Не получив ответа, муж с тревогой посмотрел на жену. Мила вся ушла в прислушивание к тому, что происходило в детской. Андрей вздохнул:
– Родная моя, ну что тебя так тревожит? Ну мальчишки же, разговаривают о каких-то своих пацанских интересах. Мы же много раз слушали – ничего подозрительного. И никаких намёков на то, что собеседник Ильи – не восьмилетний мальчик, а взрослый мужчина.
Мила кивнула, но взгляд её оставался печально-затравленным. Андрей вздохнул снова. Илья родился слабеньким, болел всё младенчество и детство. Мила, до его рождения бойкая, активная, излучающая позитив и жизнелюбие, за эти годы как-то поблёкла. И немудрено: сын не ходил в сад, его приходилось постоянно таскать по врачам и помогающим специалистам. Андрей много работал, чтобы семья не чувствовала недостатка в деньгах, ведь все эти врачи и специалисты обходились в немаленькие суммы. А Мила… Мила постоянно была с сыном. Круглосуточно и без выходных. Много раз он предлагал ей взять няню, но жена отказывалась. Впрочем, после одного случая муж смог её понять. Как-то они всё же решились пригласить няню, буквально на несколько часов. Мила ехала в больницу, а Андрею необходимо было её сопровождать. Заранее созвонились с агентством, предоставляющим домашний персонал, выбрали женщину, которая показалась обоим подходящей. Трехлетний Илюша, впервые остававшийся без мамы, даже не плакал, а тихонько поскуливал, как маленький щеночек. Тут и отцовское сердце дрогнуло, что уж говорить о материнском. Но няня Инна Петровна заверила их, что всё будет хорошо. И они уехали.

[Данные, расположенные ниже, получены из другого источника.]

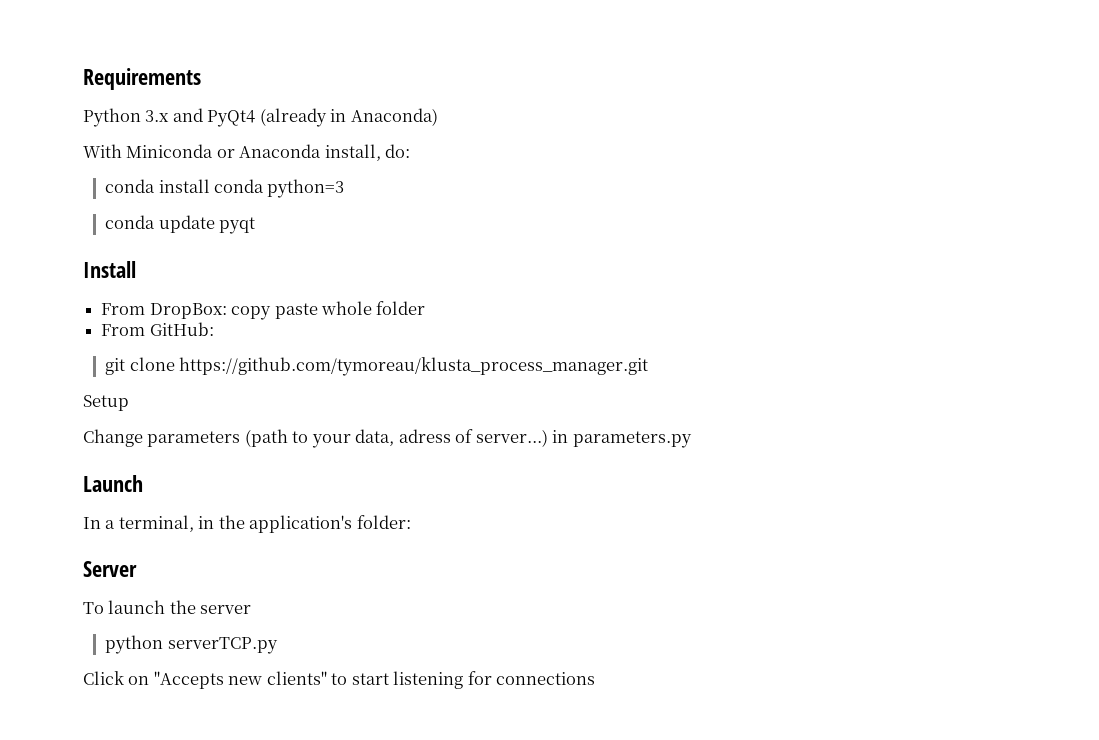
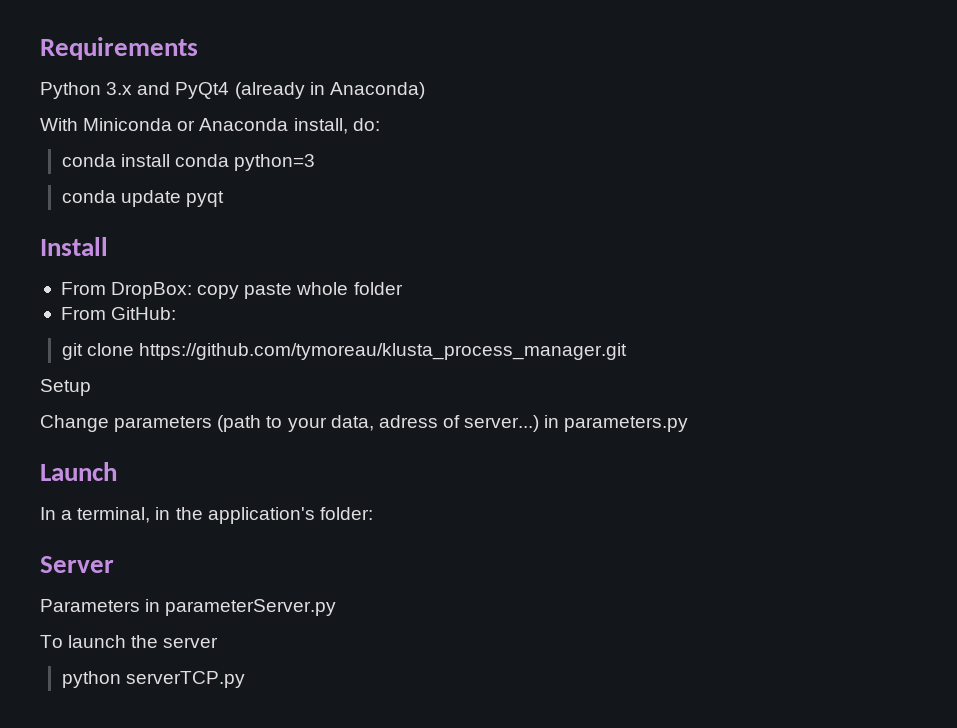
(137, 569) none -> [40,599,337,616] // Parameters in parameterServer.py
[83,671,596,689] // Click on "Accepts new clients" to start listening for connections -> (245, 679) none

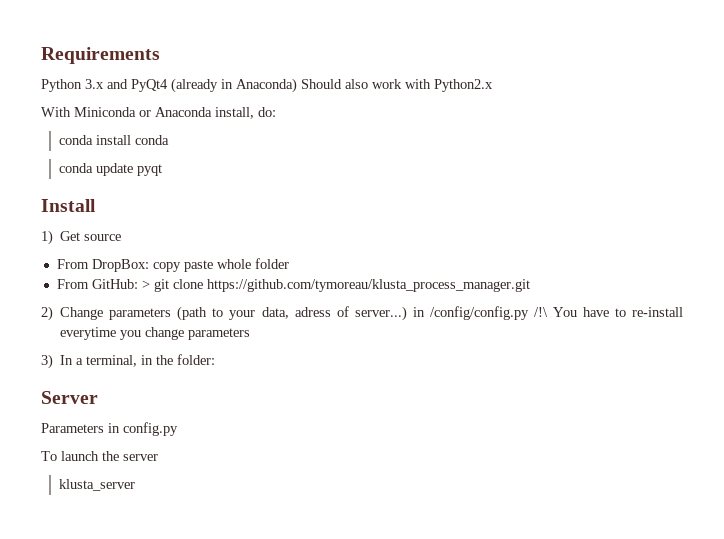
(425, 90) none -> [301,79,493,92] Should also work with Python2.x
[233,154,315,171] python=3 -> (169, 140) none
(108, 246) none -> [41,230,122,245] // 1) Get source
(177, 313) // -> [141,280,150,289] >
[40,379,91,396] Setup // -> [41,306,53,321] 2)
[564,416,689,432] [40,462,117,481] parameters.py // Launch // -> [429,306,683,320] [60,327,251,340] [41,354,53,369] /config/config.py /!\ You have to re-install everytime you change parameters // 3)
[207,507,315,524] application's -> (174, 360) none
[165,599,337,616] parameterServer.py -> [123,422,178,436] config.py
[61,671,245,688] python serverTCP.py -> [58,479,135,491] klusta_server

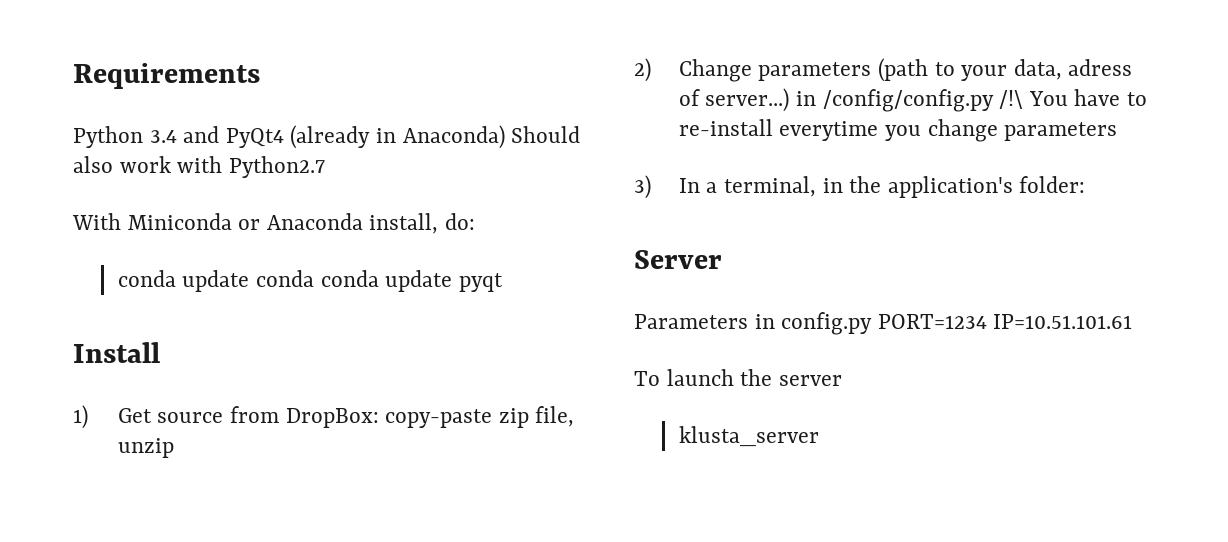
[85,79,104,89] 3.x -> [149,130,177,143] 3.4
[434,79,493,92] Python2.x -> [228,156,325,178] Python2.7
[95,135,169,145] install conda // -> [182,270,315,292] update conda
[56,258,289,272] [56,279,530,292] // From DropBox: copy paste whole folder // From GitHub: > git clone https://github.com/tymoreau/klusta_process_manager.git -> [230,406,575,428] [117,438,174,458] from DropBox: copy-paste zip file, unzip
(174, 360) none -> [887,176,1013,198] application's
(178, 429) none -> [877,314,1133,329] PORT=1234 IP=10.51.101.61

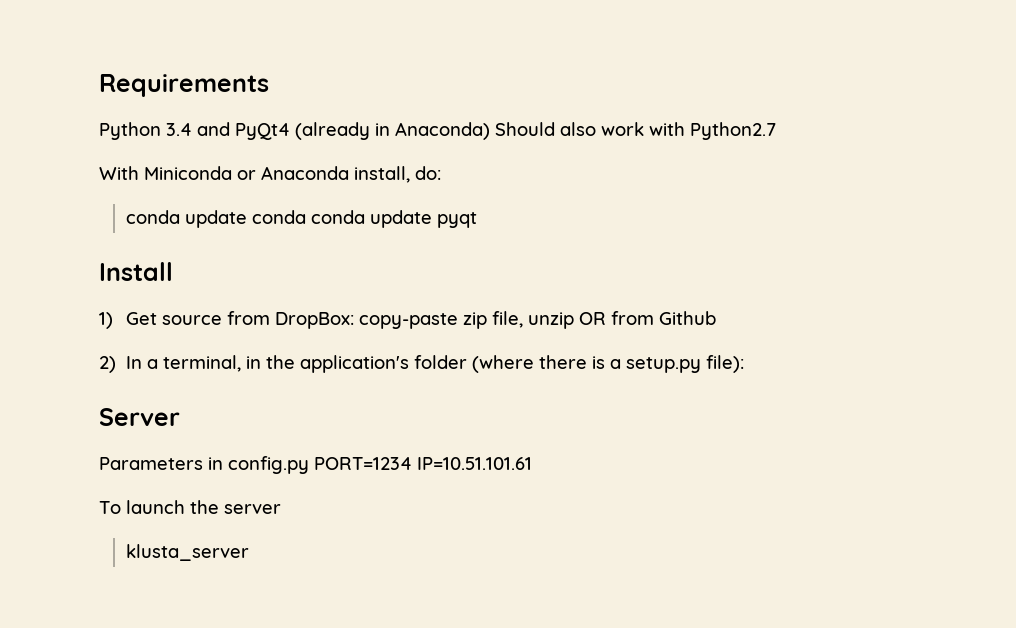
[634,58,1133,82] [678,88,1148,112] [678,119,1118,142] [634,175,651,199] // 2) Change parameters (path to your data, adress of server...) in /config/config.py /!\ You have to re-install everytime you change parameters // 3) -> [578,311,716,325] [99,356,116,373] OR from Github // 2)
[1019,176,1086,193] folder: -> [413,355,744,373] folder (where there is a setup.py file):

Когда, закончив все медицинские манипуляции, супруги вернулись домой, у обоих возникло ощущение дежавю. Илюша так и скулил, сидя на том же месте. А Инна Петровна начала им возмущённо выговаривать, что для психически больного нужна особая няня, что о таком надо предупреждать. Андрей еле удержал тогда Милу. Она не бросилась на няню, к счастью. Да и не смогла бы. Потому что Илюша вскочил и резво, как по дереву, вскарабкался ей на руки. Прикрыл глаза, улыбнулся блаженно и затих. Няню проводил Андрей. И высказал ей всё. В том числе и то, что никакой психической болезни у их сына нет. Больше нянь они не звали.
Психически Илюша был на самом деле здоров. Масса неврологических проблем, масса физиологических. Из-за того, что он не общался с другими детьми, были определённые сложности с коммуникацией. Когда сын пошёл в школу, Мила от тревоги начала в прямом смысле слова седеть. Но, как ни странно, всё обошлось. Да, Илья не обзавелся друзьями и не стал душой компании. Но его никто и не обижал. Просто мало замечали. А учился он хорошо и с удовольствием.